(MATERIAL SHOWN)

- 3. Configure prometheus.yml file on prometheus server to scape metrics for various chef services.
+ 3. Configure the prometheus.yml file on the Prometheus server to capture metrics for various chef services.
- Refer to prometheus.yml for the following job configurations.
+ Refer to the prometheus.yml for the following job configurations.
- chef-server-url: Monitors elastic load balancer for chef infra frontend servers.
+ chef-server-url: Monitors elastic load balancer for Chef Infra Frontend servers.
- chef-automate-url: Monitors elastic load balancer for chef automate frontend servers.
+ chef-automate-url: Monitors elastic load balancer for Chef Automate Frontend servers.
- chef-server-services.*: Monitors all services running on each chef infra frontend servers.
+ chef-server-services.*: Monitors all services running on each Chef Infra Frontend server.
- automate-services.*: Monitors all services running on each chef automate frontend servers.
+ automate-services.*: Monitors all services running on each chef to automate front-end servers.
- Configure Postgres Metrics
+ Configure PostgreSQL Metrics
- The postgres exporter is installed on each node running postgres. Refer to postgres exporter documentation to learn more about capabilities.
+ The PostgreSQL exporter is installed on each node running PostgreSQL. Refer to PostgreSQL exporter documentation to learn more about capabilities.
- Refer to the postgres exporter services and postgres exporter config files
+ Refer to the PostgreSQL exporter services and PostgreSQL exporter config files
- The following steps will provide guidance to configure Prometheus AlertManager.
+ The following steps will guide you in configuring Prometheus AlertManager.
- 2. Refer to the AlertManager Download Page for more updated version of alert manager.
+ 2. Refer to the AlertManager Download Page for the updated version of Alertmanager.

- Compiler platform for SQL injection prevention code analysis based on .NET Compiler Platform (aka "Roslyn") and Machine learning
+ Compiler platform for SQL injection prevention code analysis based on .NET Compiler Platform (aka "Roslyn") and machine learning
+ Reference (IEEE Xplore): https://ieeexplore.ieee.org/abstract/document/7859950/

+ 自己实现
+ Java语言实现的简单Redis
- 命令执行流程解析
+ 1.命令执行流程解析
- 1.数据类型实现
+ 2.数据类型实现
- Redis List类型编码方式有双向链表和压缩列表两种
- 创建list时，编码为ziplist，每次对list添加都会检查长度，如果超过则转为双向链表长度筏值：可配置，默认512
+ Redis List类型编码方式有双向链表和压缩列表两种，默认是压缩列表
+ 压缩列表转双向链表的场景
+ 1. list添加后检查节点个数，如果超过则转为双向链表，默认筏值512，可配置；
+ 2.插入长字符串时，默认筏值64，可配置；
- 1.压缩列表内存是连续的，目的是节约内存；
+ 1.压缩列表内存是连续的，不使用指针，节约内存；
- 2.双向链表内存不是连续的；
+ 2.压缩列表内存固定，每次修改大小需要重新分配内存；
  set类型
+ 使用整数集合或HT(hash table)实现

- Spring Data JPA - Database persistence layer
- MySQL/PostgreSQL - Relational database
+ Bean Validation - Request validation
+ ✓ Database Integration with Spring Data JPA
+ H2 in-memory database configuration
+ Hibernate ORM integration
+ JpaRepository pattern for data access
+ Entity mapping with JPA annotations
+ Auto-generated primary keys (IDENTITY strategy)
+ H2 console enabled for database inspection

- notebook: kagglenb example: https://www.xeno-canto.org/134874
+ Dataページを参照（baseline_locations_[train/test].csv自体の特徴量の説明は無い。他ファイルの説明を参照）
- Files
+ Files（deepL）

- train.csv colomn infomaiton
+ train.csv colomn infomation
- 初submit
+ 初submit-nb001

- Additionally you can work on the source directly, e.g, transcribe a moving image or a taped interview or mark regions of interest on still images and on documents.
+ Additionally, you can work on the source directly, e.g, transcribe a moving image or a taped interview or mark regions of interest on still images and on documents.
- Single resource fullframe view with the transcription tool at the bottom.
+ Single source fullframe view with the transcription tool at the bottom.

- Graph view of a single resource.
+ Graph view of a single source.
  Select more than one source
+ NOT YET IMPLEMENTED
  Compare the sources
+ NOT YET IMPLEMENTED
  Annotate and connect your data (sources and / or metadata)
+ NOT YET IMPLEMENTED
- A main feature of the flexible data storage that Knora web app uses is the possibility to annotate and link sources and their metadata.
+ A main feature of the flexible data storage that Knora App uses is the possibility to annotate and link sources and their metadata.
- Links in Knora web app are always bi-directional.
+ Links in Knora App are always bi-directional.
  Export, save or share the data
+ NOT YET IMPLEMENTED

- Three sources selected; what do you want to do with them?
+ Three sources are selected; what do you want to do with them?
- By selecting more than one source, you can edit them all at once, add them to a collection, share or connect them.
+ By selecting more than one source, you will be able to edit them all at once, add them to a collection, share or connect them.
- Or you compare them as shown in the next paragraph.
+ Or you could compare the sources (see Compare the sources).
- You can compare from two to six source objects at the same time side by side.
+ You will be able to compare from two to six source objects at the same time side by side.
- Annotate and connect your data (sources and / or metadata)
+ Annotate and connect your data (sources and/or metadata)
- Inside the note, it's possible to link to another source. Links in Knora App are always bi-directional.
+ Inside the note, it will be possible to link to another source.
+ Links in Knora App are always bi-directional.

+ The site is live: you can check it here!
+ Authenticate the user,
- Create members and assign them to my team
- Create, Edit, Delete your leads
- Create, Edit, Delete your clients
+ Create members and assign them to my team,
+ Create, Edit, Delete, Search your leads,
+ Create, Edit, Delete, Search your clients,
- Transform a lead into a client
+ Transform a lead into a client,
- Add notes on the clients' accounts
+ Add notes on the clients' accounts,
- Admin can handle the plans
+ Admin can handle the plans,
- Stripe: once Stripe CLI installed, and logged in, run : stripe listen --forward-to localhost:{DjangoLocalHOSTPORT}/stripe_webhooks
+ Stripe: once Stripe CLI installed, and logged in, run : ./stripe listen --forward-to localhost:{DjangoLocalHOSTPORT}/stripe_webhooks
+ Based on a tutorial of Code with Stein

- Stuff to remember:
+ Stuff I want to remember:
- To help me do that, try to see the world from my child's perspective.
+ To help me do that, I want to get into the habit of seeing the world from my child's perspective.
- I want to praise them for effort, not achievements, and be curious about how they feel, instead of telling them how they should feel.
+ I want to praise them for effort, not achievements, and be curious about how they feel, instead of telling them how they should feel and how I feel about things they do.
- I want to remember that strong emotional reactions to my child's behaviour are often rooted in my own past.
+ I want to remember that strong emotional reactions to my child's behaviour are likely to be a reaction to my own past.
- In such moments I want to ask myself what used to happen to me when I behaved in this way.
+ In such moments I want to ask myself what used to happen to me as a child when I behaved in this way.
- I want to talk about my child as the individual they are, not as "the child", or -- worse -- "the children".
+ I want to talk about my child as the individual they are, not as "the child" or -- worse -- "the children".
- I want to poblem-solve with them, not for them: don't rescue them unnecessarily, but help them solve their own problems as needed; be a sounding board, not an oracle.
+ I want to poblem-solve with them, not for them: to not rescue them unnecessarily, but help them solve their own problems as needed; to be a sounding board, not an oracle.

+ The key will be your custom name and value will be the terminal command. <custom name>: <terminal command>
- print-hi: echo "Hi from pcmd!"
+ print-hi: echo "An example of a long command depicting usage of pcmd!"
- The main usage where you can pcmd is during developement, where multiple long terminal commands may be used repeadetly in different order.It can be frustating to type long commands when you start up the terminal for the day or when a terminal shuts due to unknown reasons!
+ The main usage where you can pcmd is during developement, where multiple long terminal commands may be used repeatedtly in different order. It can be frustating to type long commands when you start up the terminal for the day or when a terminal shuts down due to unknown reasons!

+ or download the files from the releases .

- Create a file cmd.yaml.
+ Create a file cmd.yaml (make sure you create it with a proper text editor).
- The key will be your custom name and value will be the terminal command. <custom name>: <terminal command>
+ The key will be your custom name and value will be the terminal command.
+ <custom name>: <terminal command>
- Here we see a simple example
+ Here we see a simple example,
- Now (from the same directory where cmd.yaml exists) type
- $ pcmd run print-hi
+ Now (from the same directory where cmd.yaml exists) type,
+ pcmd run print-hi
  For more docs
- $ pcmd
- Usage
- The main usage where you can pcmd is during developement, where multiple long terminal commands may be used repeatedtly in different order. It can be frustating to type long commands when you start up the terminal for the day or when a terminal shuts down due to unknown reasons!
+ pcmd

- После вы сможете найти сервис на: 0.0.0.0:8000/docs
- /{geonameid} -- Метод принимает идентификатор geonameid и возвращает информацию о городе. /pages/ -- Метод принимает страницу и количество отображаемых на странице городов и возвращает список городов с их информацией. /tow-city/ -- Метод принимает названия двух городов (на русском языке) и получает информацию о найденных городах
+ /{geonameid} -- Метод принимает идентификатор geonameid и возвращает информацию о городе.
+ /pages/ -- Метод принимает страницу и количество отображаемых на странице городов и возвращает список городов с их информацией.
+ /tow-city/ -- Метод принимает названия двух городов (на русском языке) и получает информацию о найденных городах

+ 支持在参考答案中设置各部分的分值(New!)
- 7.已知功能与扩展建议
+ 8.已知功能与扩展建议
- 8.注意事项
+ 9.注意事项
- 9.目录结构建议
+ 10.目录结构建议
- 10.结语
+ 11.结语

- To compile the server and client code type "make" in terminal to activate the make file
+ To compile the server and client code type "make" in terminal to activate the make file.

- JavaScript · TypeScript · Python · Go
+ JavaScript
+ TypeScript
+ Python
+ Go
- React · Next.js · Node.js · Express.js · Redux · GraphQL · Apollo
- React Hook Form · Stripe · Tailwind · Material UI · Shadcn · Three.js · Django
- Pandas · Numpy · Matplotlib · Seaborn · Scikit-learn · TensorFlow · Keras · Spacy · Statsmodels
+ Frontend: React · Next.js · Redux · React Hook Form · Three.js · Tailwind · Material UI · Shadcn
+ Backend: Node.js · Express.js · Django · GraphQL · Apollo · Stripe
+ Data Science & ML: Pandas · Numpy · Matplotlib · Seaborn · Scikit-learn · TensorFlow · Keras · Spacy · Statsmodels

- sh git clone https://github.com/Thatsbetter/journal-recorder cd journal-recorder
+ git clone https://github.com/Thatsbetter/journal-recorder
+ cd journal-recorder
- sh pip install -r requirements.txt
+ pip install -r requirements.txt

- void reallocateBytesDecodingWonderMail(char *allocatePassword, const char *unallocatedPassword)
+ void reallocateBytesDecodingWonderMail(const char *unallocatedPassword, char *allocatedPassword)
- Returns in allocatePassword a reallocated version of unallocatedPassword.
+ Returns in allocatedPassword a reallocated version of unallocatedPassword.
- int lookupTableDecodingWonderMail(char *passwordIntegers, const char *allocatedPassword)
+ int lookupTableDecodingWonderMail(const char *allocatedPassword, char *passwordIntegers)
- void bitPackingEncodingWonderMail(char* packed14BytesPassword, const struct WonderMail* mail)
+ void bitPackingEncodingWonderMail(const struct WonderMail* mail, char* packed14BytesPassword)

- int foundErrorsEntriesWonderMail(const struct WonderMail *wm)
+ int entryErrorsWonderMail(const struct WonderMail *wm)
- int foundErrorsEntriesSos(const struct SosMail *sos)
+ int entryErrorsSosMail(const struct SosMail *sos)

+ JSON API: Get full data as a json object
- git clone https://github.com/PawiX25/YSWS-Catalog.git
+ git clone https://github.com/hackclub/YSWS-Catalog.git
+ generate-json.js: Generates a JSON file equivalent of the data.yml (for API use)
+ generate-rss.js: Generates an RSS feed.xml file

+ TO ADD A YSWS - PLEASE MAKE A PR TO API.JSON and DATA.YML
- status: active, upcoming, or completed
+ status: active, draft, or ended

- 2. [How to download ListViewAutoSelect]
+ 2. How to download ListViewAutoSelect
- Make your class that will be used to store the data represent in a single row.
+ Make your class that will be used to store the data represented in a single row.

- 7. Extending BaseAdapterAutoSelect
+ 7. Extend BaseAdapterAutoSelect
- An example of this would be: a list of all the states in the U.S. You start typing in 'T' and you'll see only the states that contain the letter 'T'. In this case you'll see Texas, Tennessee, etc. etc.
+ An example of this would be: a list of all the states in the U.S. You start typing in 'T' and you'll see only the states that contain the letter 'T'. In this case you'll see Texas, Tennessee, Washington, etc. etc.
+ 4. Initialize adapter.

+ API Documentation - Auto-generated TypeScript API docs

(End MATERIAL SHOWN)

◆ WHAT YOU HAVE TO DO
Only the lines from the one containing "- chef-automate-url: Monitors" through the one containing "- The postgres" are to be retyped, both boundary lines included, with no other material.

◆ TASK RESULT
- chef-automate-url: Monitors elastic load balancer for chef automate frontend servers.
+ chef-automate-url: Monitors elastic load balancer for Chef Automate Frontend servers.
- chef-server-services.*: Monitors all services running on each chef infra frontend servers.
+ chef-server-services.*: Monitors all services running on each Chef Infra Frontend server.
- automate-services.*: Monitors all services running on each chef automate frontend servers.
+ automate-services.*: Monitors all services running on each chef to automate front-end servers.
- Configure Postgres Metrics
+ Configure PostgreSQL Metrics
- The postgres exporter is installed on each node running postgres. Refer to postgres exporter documentation to learn more about capabilities.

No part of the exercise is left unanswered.